Escamotage. Qualcuno ha pensato bene di rivestire la sepoltura dei propri cari con piantine e arbusti, risparmiandosi così il pietoso gesto del tributo floreale. L’effetto è: anonimato totale, rovi e rami che s’intrecciano e morte civile del povero defunto, il cui nome viene cancellato per sempre. Non a tutti, insomma, va bene come a Paolo e Isidoro Pantaleoni, che hanno un pino marittimo a sovrastare la tomba “a terra”. Più spesso capita, invece, di vedere incredibili fusioni in bronzo, per lumini ma anche per “maschere funerarie”, che fanno pendant con pietre tombali e fotoceramica divorate dall’incuria e di cui sfuggono per sempre i nomi degli... occupanti.
Anita. Poi c’è il gratacielo rabaltà a metà del cimitero, sulla destra per chi entra, nel quale il grande pittore Gino Rossi ha avuto solo da qualche anno la fotoceramica.

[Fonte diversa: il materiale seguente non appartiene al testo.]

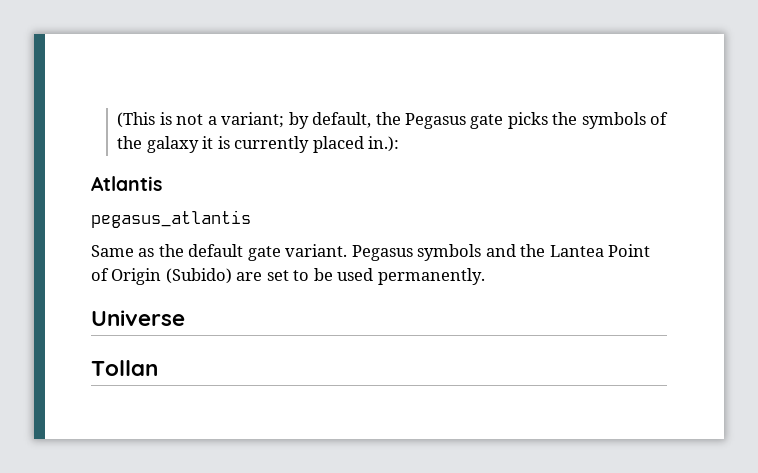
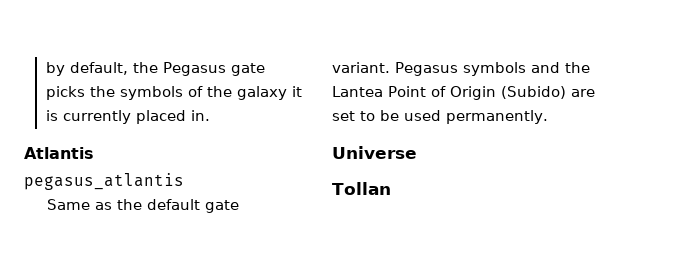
- (This is not a variant; by default, the Pegasus gate picks the symbols of the galaxy it is currently placed in.):
+ by default, the Pegasus gate picks the symbols of the galaxy it is currently placed in.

Sopra di lui la lapide di certa Anita Garibaldi fa sussurare da anni per il nome storico. E la mancanza di un solo fiore. E attorno, sempre nel “gratacielo”, è un... fiorire di plastica e stoffa ingrigite, a decorazione di sepolture delle varie “virtuosa benefica e pia”, viceprefetti, ragionieri, “cittadino integerrino e padre esemplare”, “fiore di bontà e virtù” senza un segno di pietà umana. C’è perfino un “perito miseramente nel mare di Rimini Bellaria” che lascia immaginare un romanzo o una storia, dimenticata dai parenti, qualora ce ne fossero ancora. Ma ne ha di certo, testimoniati da un paio di piante di crisantemi, il cinquantenne che si è fatto mettere, al posto della lapide, un grande pallone da calcio in pietra... O tempora, o mores.